★白ひげ揺らして、交通安全

 沖縄県嘉手納町水釜の住宅地でクリスマスの25日、赤白の衣装に身を包んだサンタが交通安全の旗を持ち、児童に鉛筆を配った。サンタの正体は近くに住む知花賢宜さん(68)。嘉手納小などに通う児童・生徒の安全に少しでも役立てればと交通安全運動を始めて2年7カ月になる。「サンタさんおはよう」「プレゼントもらえてラッキー」。寒い中、予期せぬ贈り物を手にした子どもたちの頬が緩んだ。

メリークリスマス―。登校する子どもたちの安全を願って、けさも街頭に立つ知花賢宜さん。クリスマスのきょうは特別にえんぴつのプレゼントが子どもたちを喜ばせた=25日午前7時45分、嘉手納町水釜

バイクで現れたサンタクロースが子どもたちに焼き菓子や絵本をプレゼントした=25日、豊見城市立長嶺幼稚園

クリスマスプレゼントの後、ツーリングで沿道に笑顔を届けたバイクサンタ=北谷町(提供)

メリークリスマス―。登校する子どもたちの安全を願って、けさも街頭に立つ知花賢宜さん。クリスマスのきょうは特別にえんぴつのプレゼントが子どもたちを喜ばせた=25日午前7時45分、嘉手納町水釜 バイクで現れたサンタクロースが子どもたちに焼き菓子や絵本をプレゼントした=25日、豊見城市立長嶺幼稚園 クリスマスプレゼントの後、ツーリングで沿道に笑顔を届けたバイクサンタ=北谷町(提供)

 知花さんが交通安全指導に立つ交差点は緩やかな坂の途中にあり、一時停止しない車両もある。定年退職後、規則正しい生活を送る健康づくりも兼ねて始めた。暑い日も雨の日も子どもたちを見送る毎日だ。

 1日からはサンタの衣装を着けた。子どもたちが楽しみに待つクリスマスの雰囲気を醸し出し、「楽しいパフォーマンスも必要」との思いからだ。

 顔なじみとなった三つ子の4年女子は「サンタさんおはようございます」とそろってあいさつ。外国人のお母さんからは「Have a nice day」(良い一日を)と喜ばれる。こうした一つ一つの声が知花さんの活動を支える。

 鉛筆をもらった嘉手納小6年の津嘉山世来さんは「人のことを思ってくれる」と知花さん扮(ふん)するサンタに感謝。妹で3年の妃来さんは「やさしい」と笑顔を見せた。

★トナカイならぬバイクで登場

 バイクにまたがったサンタクロース12人が25日、沖縄県豊見城市の長嶺幼稚園の園児へプレゼントを贈った。市高安の会社員加藤光子さん(43)がツーリング仲間らと企画し5年目。手作りした焼き菓子や絵本を贈った。
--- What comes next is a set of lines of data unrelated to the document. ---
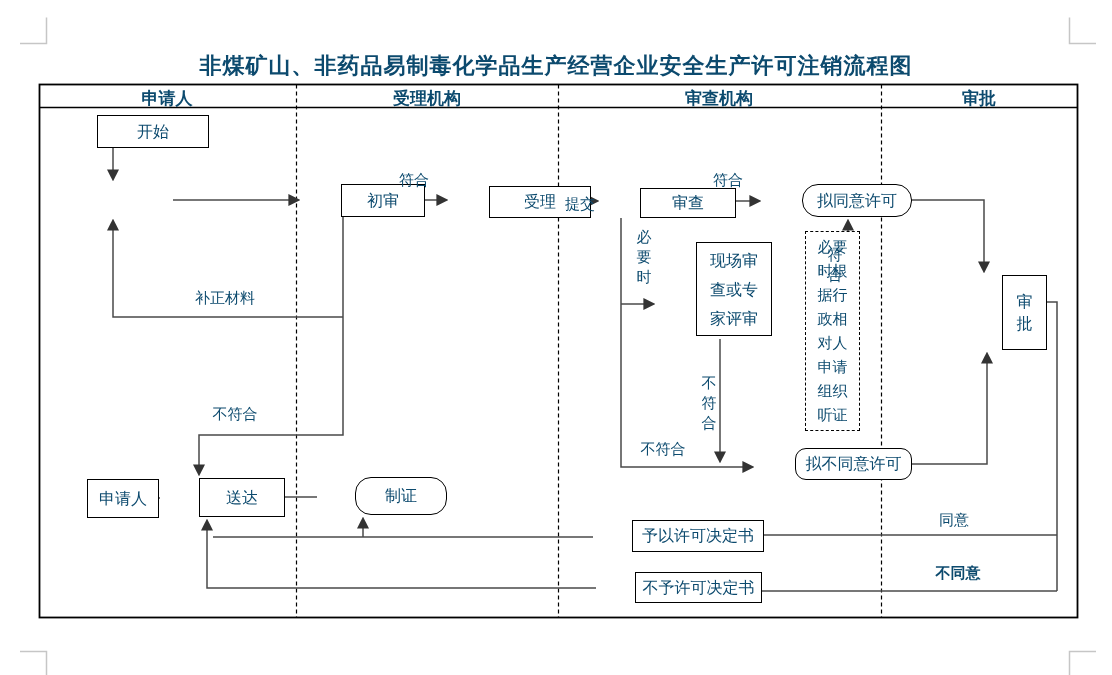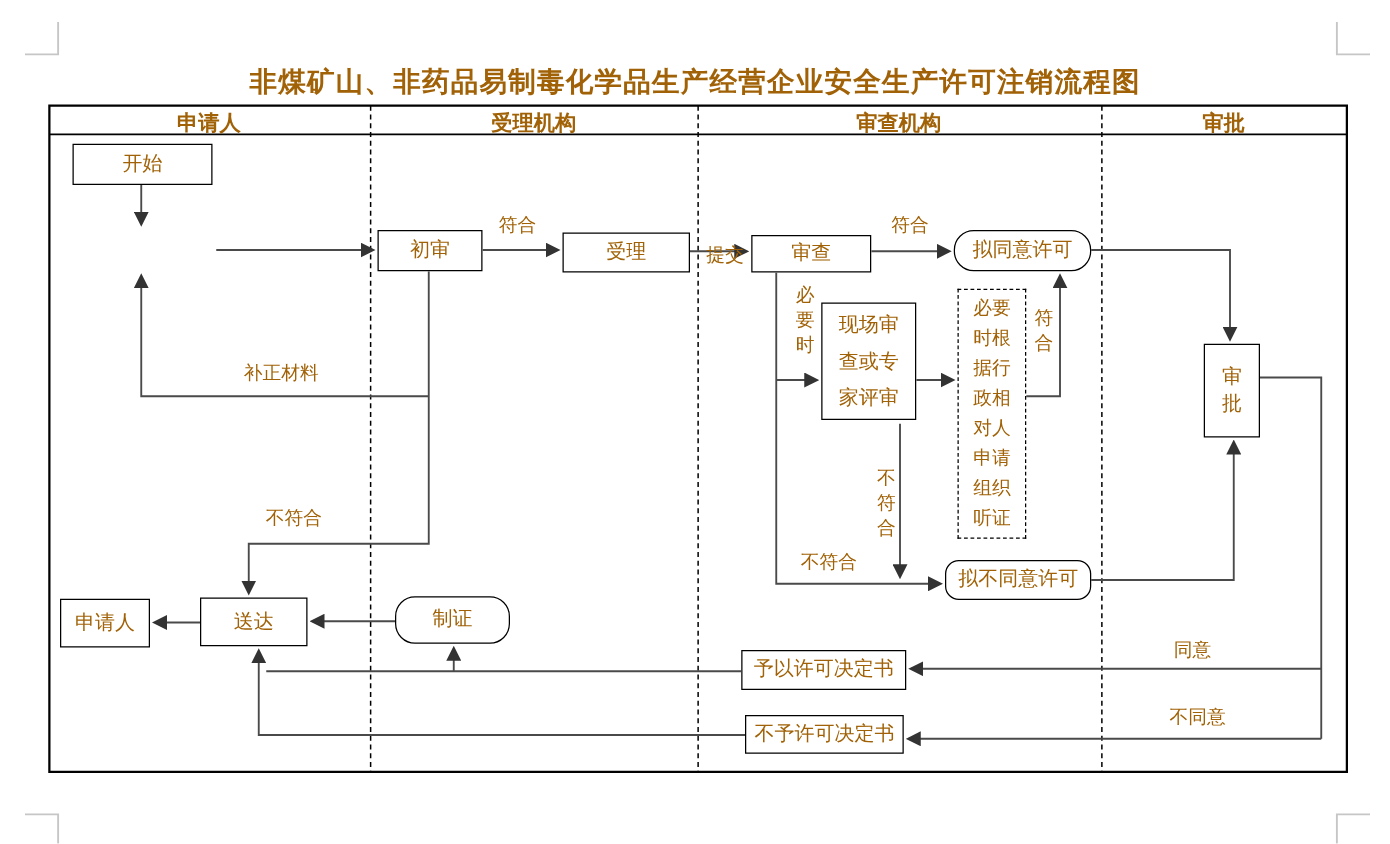"非煤矿山、非药品易制毒化学品生产经营企业安全生产许可注销流程图" .page { color: #a16207 -> #0c4a6e }
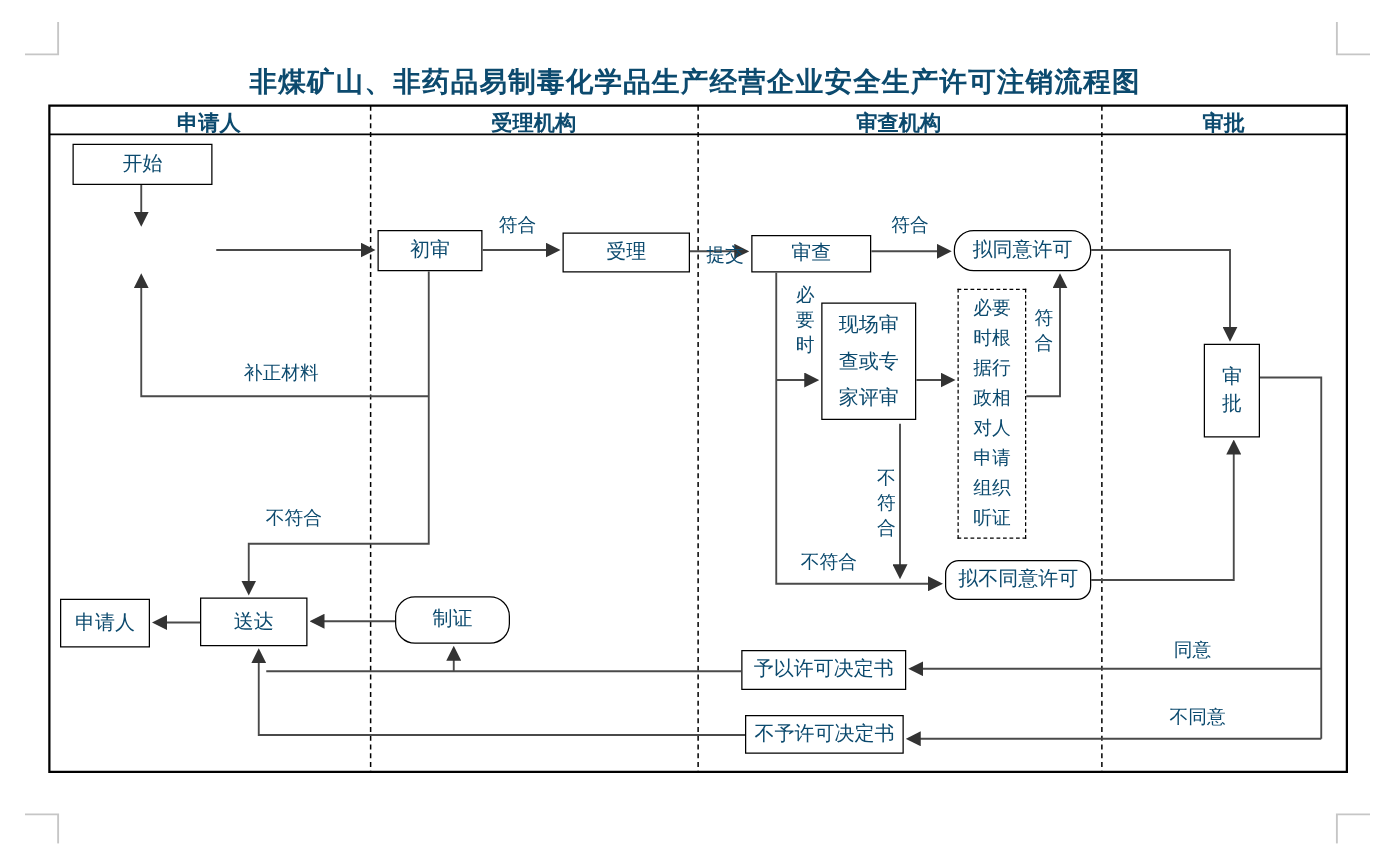"开始" .fbox { margin-left: none -> 39px }
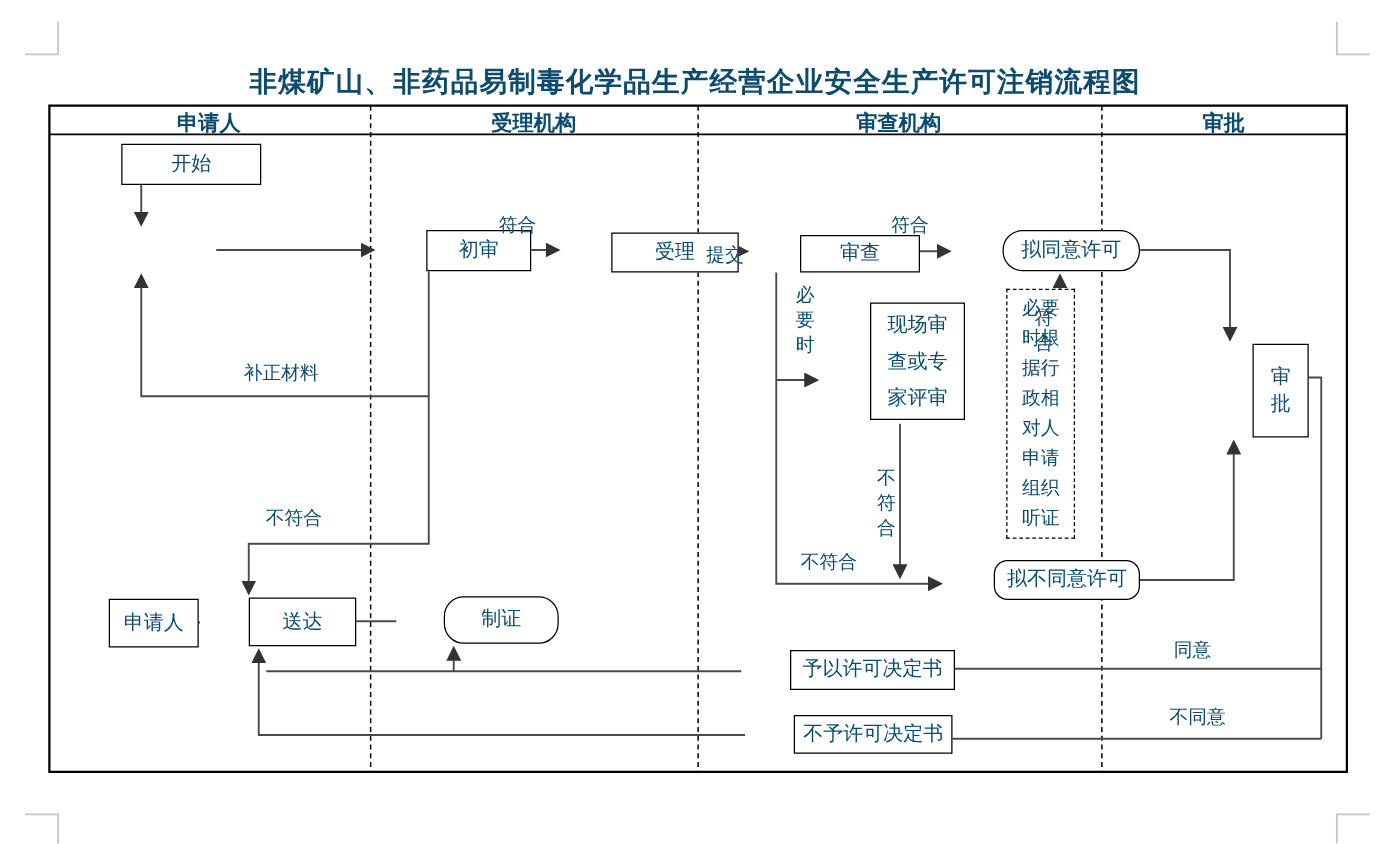"不同意" span.lbl { font-weight: none -> bold }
 ドドドと低いエンジン音のハーレーダビッドソンのバイク10台で現れると、園児59人は「サンタさんがいっぱい」と歓声を上げた。贈り物は、子どもたちが画用紙で作った“靴下”に詰めて一人一人へと手渡した。我那覇祥太郎君(6)は「プレゼントうれしかった。もらったお菓子はおうちで食べる」と喜んだ。

 高校生と中学生の娘2人がいる加藤さん。「子どもが笑顔になればお母さんも喜ぶ」と考え、娘たちが通った長嶺小にある同園に2013年からプレゼントを贈っている。

 加藤さんは「子どもの純粋な笑顔に癒やされた。涙を流した泣き虫サンタもいたし、来年も続けたい」と話す。

 加藤さんらは国道58号や国際通りをサンタ姿で走り、道行く人も楽しませた。